Conor Kavanagh war unruhig und auch ein bisschen nervös, seit er wusste, dass Ellie Porter zurück in der Stadt war. Obwohl sich Filmstars und andere Berühmtheiten sozusagen die Klinke in die Hand gaben, wenn sie ihre Ferien in Silver Glen verbrachten, war es ein verhältnismäßig kleiner Ort. Daher konnte Conor davon ausgehen, Ellie früher oder später über den Weg zu laufen.

Bei dem Gedanken daran bekam er eine Gänsehaut – allerdings nicht aus Vorfreude. Ellie Porter war Teil seiner Vergangenheit.
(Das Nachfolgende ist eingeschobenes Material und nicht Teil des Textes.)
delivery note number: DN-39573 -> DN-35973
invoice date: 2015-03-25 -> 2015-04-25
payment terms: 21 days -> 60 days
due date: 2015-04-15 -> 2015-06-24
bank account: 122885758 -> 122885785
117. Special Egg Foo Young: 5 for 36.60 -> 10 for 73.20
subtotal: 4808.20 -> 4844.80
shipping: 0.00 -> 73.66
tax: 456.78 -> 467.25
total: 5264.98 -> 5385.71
Wie ein Traum, den er nach Möglichkeit verdrängte, der ihn aber nie ganz losgelassen hatte. Conor brauchte die Erinnerungen an Ellie allerdings nicht, um zu wissen, dass er in seinem Liebesleben nie sehr glücklich gewesen war.

Verdammt, er hatte mit seinen nahezu dreißig Jahren – nicht nur in Sachen Beziehungen – schon mehr Fehler gemacht als manche Menschen in ihrem ganzen Leben. Doch er tröstete sich mit dem Gedanken, dass er aus den meisten etwas gelernt hatte. Außerdem waren Ellie und er damals streng genommen gar kein Paar gewesen, zumindest nicht im wirklichen Leben. Er hatte sie einmal geküsst, und mehr war zwischen ihnen nicht geschehen.
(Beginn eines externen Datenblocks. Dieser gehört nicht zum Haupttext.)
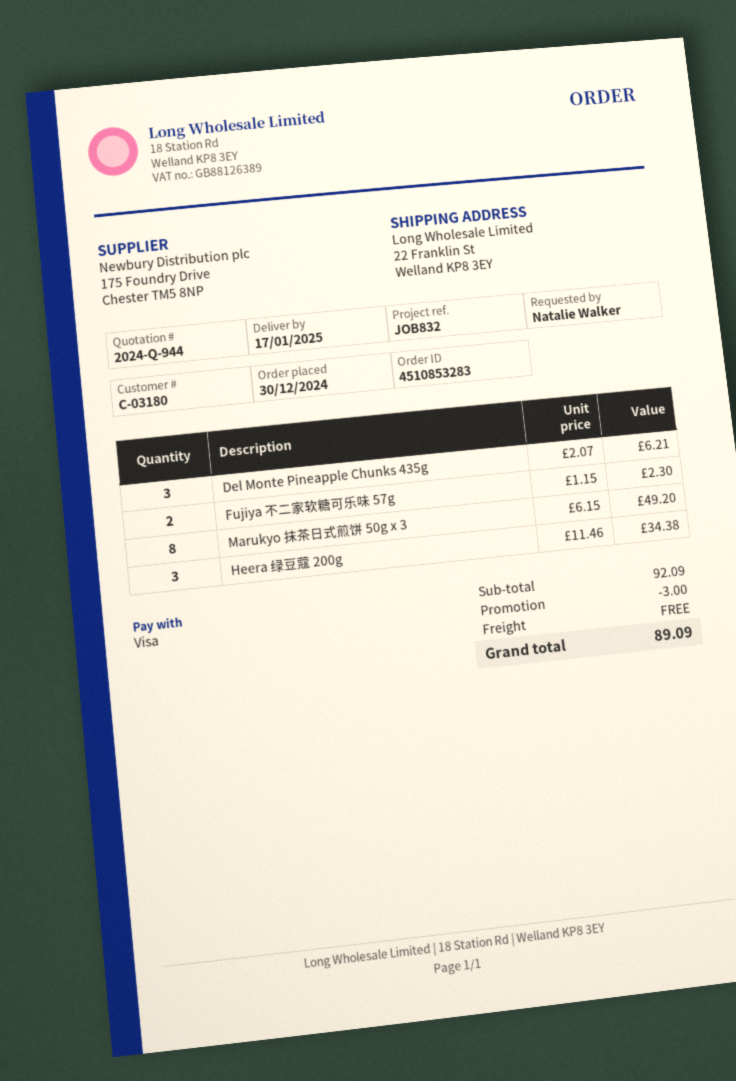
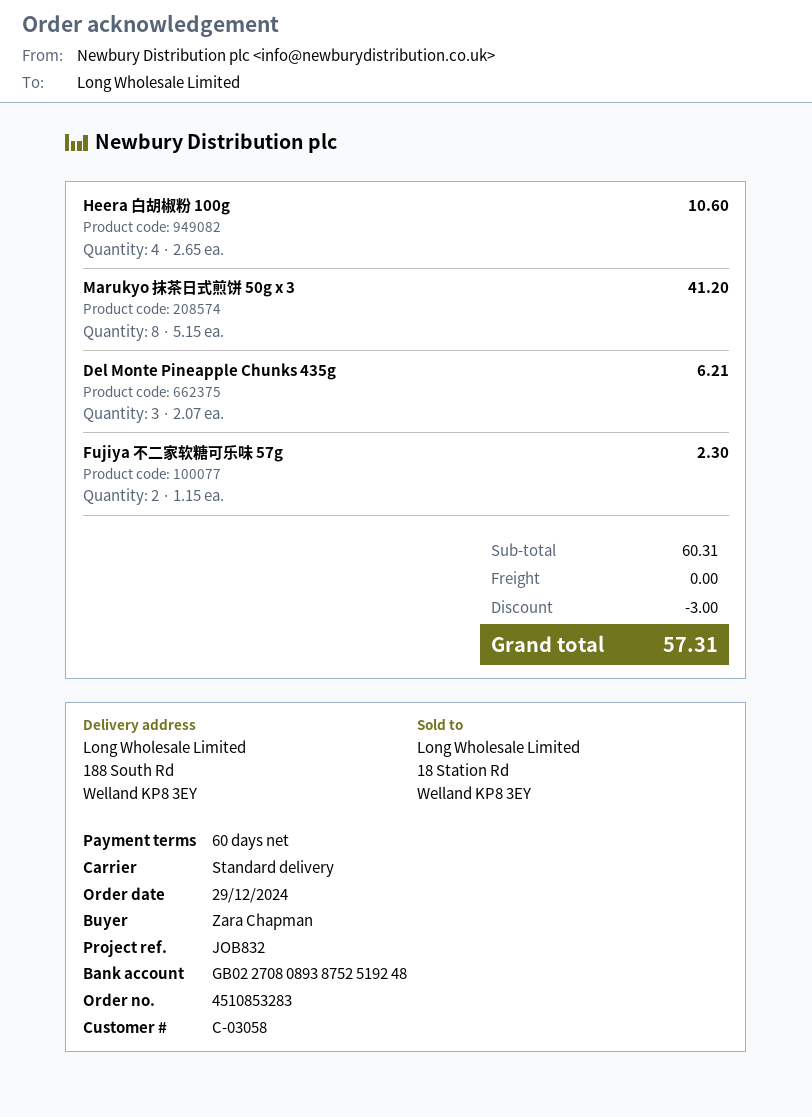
order date: 2024-12-30 -> 2024-12-29
customer number: C-03180 -> C-03058
ordered by: Natalie Walker -> Zara Chapman
ship to: 22 Franklin St, Welland KP8 3EY -> 188 South Rd, Welland KP8 3EY
Marukyo 抹茶日式煎饼 50g x 3: 8 x 6.15 = 49.20 -> 8 x 5.15 = 41.20
Heera 绿豆蔻 200g: 3 x 11.46 = 34.38 -> none
Heera 白胡椒粉 100g: none -> 4 x 2.65 = 10.60
subtotal: 92.09 -> 60.31
total: 89.09 -> 57.31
In seinen Träumen allerdings waren sie wesentlich weiter gegangen. Nachts, allein in seinem Bett, hatten seine Gedanken nur um ihre verführerischen Kurven gekreist. Seine jugendlichen Hormone hatten erbarmungslos in seinem Körper getobt, und Conor wäre beinahe verrückt geworden vor Verlangen nach Ellie.

Alles an ihr war ihm wie pure Sinnlichkeit vorgekommen. Der Duft ihres Haares. Die kleinen Grübchen in ihren Wangen, die man nur sehen konnte, wenn sie lächelte. Selbst die winzige Lücke zwischen ihren Schneidezähnen hatte ihn verzaubert. Er hätte das ganze Familienvermögen der Kavanaghs dafür gegeben, eine Nacht mit ihr zu verbringen und sich in den Reizen ihres wunderbaren Körpers zu verlieren, um Ellie zu zeigen, wie kostbar sie für ihn war.
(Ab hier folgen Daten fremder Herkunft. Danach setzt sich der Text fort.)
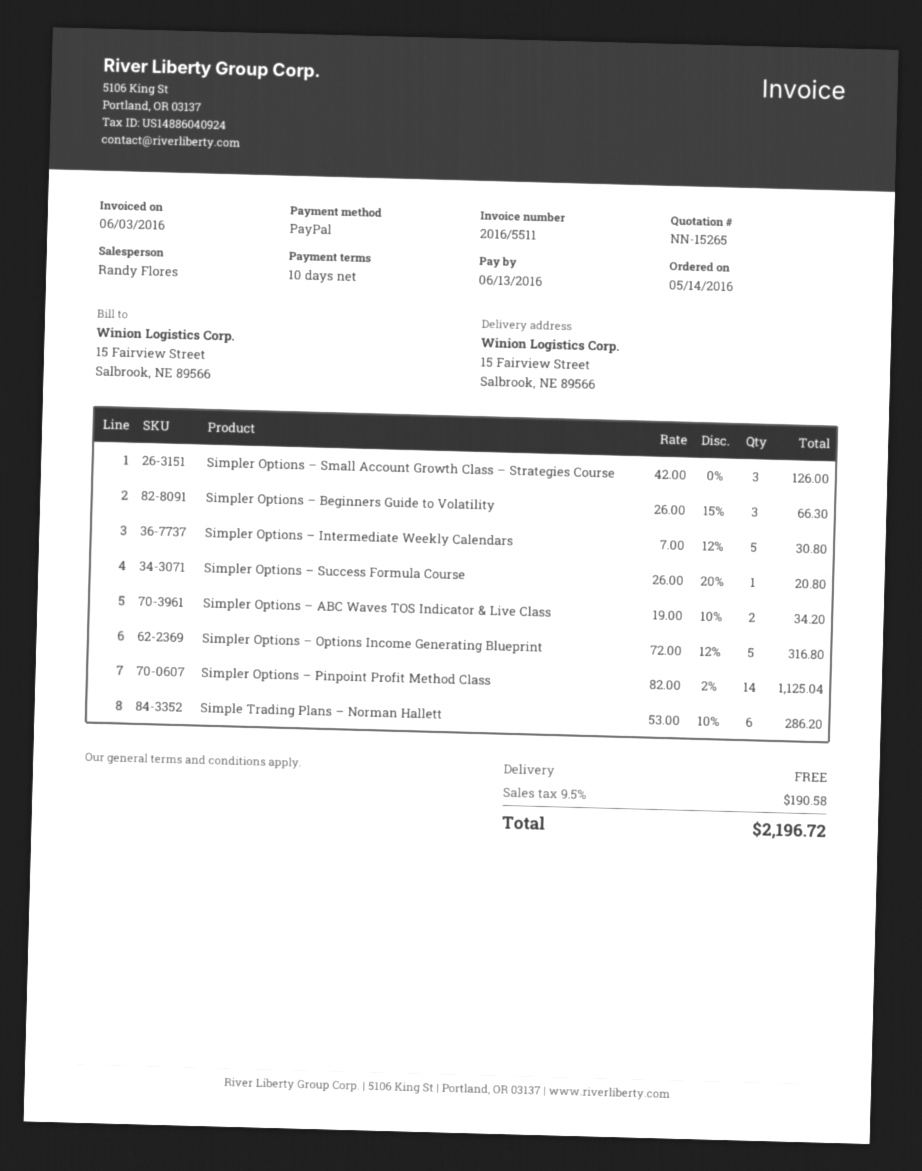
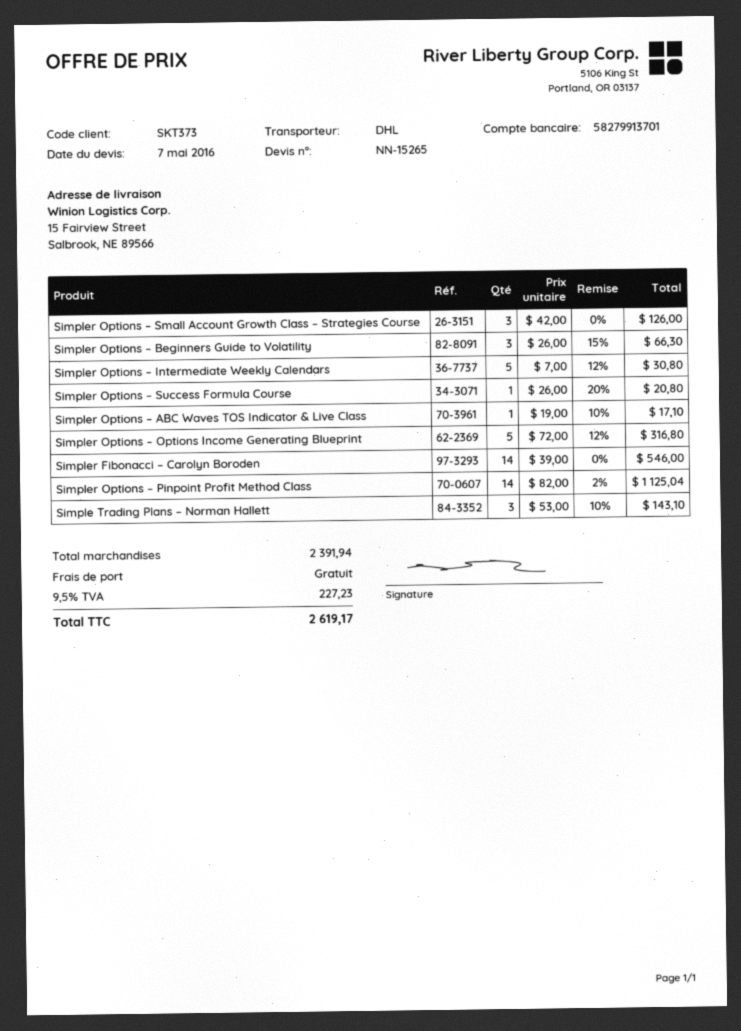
Simpler Options – ABC Waves TOS Indicator & Live Class: 2 x 19.00 - 10% = 34.20 -> 1 x 19.00 - 10% = 17.10
Simple Trading Plans – Norman Hallett: 6 x 53.00 - 10% = 286.20 -> 3 x 53.00 - 10% = 143.10
Simpler Fibonacci – Carolyn Boroden: none -> 14 x 39.00 = 546.00
tax: 9.5% = 190.58 -> 9.5% = 227.23
total: 2196.72 -> 2619.17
Aber Ellie Porter und ihr Zwillingsbruder Kirby waren nun einmal die beiden besten Freunde, die Conor jemals gehabt hatte. Daher behielt er seine Träumereien wohlweislich für sich und ließ sich Kirby gegenüber nicht anmerken, wie sehr er seine Schwester begehrte. Auch dann nicht, nachdem er sie einmal geküsst hatte.

An der Highschool war sie überaus beliebt gewesen und hatte sich vor Verehrern kaum retten können. Jedes Mal, wenn Ellie mit einem Jungen ausging, hatte Conor Höllenqualen ausgestanden, denn nichts hatte er sich mehr gewünscht, als Ellie die Türen aufzuhalten, im Kino den Arm um ihre Schultern zu legen und sie in den lauen Sommernächten nach Hause zu begleiten.

Doch obwohl Ellie sicher nicht entgangen war, dass es da eine besondere Verbindung zwischen ihr und Conor gab, die mehr war als nur Freundschaft, hatte sie ihn abgewiesen. Er hatte nie ganz verwinden können, derart abgeblitzt zu sein, und seitdem hatte er sein Herz sorgfältig abgeschirmt.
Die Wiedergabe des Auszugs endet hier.